L'EXPANSION PÉTROLE

 

TOTALFINA-ELF : AUJOURD'HUI LA BAGARRE, DEMAIN LE MARIAGE

Pour contrer l'OPE de Thierry Desmarest, Philippe Jaffré a choisi une voie
inédite en France. Mais au-delà de leur affrontement, l'union des deux
groupes pétroliers français semble inéluctable à terme.

Par Jacqueline Mattéi (21/07/96)


Après les banquiers français, c'est au tour des pétroliers de s'affronter. Pour riposter à Thierry Desmarest, PDG de TotalFina, qui a lancé une OPE de 275 milliards de francs sur Elf Aquitaine, Philippe Jaffré, patron de ce groupe, a choisi une voie inédite en France: une contre-offre de 330 milliards de francs d'Elf sur TotalFina. Il propose 3 actions Elf plus 190 euros en cash pour 5 actions TotalFina. Et présente un projet industriel qui se veut différent: scission des actifs énergétiques et des actifs chimiques du nouvel ensemble en deux entités indépendantes.

Philippe Jaffré avait peu de marge de manoeuvre: le recours à un chevalier blanc risquait d'être bloqué par la "golden share" du gouvernement. Mais le mécanisme de la contre-OPE est hasardeux. En vogue au début des années 80 aux États-Unis - la première fois ce fut par Martin Marietta pour contrer le raid de Bendix - il n'a rencontré qu'un succès mitigé: dans le cas de Martin-Marietta c'est finalement Allied Corp. qui a tiré les marrons du feu. Les milieux financiers français ont accueilli la manoeuvre avec scepticisme: les actions d'Elf et Total sont en baisse. Philippe Jaffré s'efforce maintenant de convaincre les investisseurs internationaux, qui ont toujours mieux apprécié la manière dont il gère son entreprise.

Une chose est certaine. Le mariage des deux groupes pétroliers français apparaît inéluctable. Mais les conditions dans lesquelles il s'effectuera pèsera lourdement sur ses chances de réussite.

Statu-quo ou surenchère ?

Le premier scénario est celui du statu-quo. Les deux groupes laissent leurs offres respectives inchangées. Celle de Total vient d'obtenir le visa de la Commission des opérations de Bourse (COB), celle d'Elf n'en est qu'au début de la procédure mais il est probable que le conseil des marchés financiers alignera les deux calendriers. Les actionnaires des deux groupes (dont une bonne moitié sont des fonds de pension anglo-saxons et autres investisseurs étrangers) trancheront entre deux projets industriels (et deux modes de management.) Mais il est possible qu'aucun des deux n'arrive à obtenir les deux-tiers du capital de l'autre, condition indispensable pour l'emporter, compte tenu des "pilules empoisonnées" qui limitent les droits de vote.
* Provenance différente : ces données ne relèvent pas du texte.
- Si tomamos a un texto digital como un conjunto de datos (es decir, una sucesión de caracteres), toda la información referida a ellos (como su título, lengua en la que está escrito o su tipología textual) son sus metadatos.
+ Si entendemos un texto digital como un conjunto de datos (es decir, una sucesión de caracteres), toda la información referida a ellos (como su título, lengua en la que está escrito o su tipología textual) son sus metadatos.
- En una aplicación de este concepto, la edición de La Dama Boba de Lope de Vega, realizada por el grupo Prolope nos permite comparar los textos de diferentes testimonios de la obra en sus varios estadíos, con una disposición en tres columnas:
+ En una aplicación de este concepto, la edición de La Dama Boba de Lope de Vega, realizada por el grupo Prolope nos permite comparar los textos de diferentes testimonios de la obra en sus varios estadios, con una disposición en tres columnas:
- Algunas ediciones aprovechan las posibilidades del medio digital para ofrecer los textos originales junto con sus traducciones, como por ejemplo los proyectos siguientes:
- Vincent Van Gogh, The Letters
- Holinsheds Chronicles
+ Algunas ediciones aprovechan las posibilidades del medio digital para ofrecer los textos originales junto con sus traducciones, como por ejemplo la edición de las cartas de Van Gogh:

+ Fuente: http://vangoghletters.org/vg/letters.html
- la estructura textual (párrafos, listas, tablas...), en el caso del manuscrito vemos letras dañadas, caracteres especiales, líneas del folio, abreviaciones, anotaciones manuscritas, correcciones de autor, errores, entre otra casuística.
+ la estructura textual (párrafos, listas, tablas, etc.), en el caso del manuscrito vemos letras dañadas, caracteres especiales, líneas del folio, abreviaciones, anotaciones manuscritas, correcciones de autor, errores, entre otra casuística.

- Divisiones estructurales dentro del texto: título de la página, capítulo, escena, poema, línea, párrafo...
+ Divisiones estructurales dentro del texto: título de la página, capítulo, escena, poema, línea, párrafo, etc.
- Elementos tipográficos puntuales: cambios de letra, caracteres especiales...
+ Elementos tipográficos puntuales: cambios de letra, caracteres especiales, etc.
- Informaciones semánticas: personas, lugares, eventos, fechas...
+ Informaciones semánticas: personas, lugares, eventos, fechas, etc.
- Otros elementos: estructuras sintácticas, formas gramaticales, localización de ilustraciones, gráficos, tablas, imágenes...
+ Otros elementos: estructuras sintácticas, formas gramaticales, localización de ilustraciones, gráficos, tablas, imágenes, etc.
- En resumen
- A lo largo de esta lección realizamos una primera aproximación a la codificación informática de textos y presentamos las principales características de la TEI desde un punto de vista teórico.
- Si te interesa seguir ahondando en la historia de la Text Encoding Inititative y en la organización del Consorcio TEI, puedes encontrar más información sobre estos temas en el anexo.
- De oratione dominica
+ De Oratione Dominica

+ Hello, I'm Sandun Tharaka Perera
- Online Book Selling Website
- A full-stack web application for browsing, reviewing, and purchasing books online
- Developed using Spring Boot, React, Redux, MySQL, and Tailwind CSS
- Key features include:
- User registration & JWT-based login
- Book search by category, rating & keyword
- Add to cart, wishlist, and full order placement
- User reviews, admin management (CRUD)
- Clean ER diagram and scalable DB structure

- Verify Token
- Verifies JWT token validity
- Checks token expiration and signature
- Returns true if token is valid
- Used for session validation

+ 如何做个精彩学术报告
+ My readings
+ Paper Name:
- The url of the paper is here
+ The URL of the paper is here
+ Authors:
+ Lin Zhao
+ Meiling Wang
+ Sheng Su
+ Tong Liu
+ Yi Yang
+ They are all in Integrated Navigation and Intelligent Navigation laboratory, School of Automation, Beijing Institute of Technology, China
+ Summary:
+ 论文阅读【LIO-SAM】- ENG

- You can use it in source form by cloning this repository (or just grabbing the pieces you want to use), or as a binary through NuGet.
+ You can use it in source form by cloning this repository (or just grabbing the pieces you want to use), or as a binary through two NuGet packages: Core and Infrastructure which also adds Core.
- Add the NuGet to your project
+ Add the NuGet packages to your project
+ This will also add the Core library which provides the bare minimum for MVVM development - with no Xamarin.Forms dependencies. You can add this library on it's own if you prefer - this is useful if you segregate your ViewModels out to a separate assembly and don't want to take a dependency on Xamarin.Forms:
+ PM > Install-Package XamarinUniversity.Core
Le second scénario est celui des surenchères. Bien que Thierry Desmarest préfère garder ses liquidités pour investir, il peut être amené à rajouter du cash à son offre. Philippe Jaffré qui va déjà emprunter 18 milliards d'euros pour financer son offre, aura du mal à relever encore la barre. Mais il lui reste la possibilité de trouver un chevalier blanc, en le convainquant que Bruxelles ne laissera pas le gouvernement français exercer sa "golden share". La bataille qui s'en suivrait serait coûteuse pour les finances des deux groupes et démobilisatrices pour leurs équipes. Face à ces scénarii catastrophe, le seul scénario "gagnant-gagnant" est celui où les deux groupes se décident à négocier leur rapprochement. Ce que l'allemand Hoechst et le français Rhône-Poulenc sont en train de concrétiser - un mariage quasiment "d'égal à égal" - est-il impossible à réaliser entre les deux pétroliers français, qui se connaissent bien et ont des cultures voisines ?

Sur le plan industriel le principal point de friction se situe dans la chimie. Philippe Jaffré prône la scission alors que Thierry Desmarest défend la stratégie classique du pétrolier intégré: c'est qu'il a hérité avec Petrofina d'activités pétrochimiques profondément imbriquées au raffinage. Mais le véritable affrontement est-il industriel? ce sont les problèmes de pouvoir qui font obstacle au rapprochement des deux groupes.

Philippe Jaffré et Thierry Desmarest évoquent beaucoup leur désir de négocier amicalement. Qu'ils se décident donc à franchir les centaines de mètres qui séparent la tour Elf de la tour Total sur le parvis de la Défense.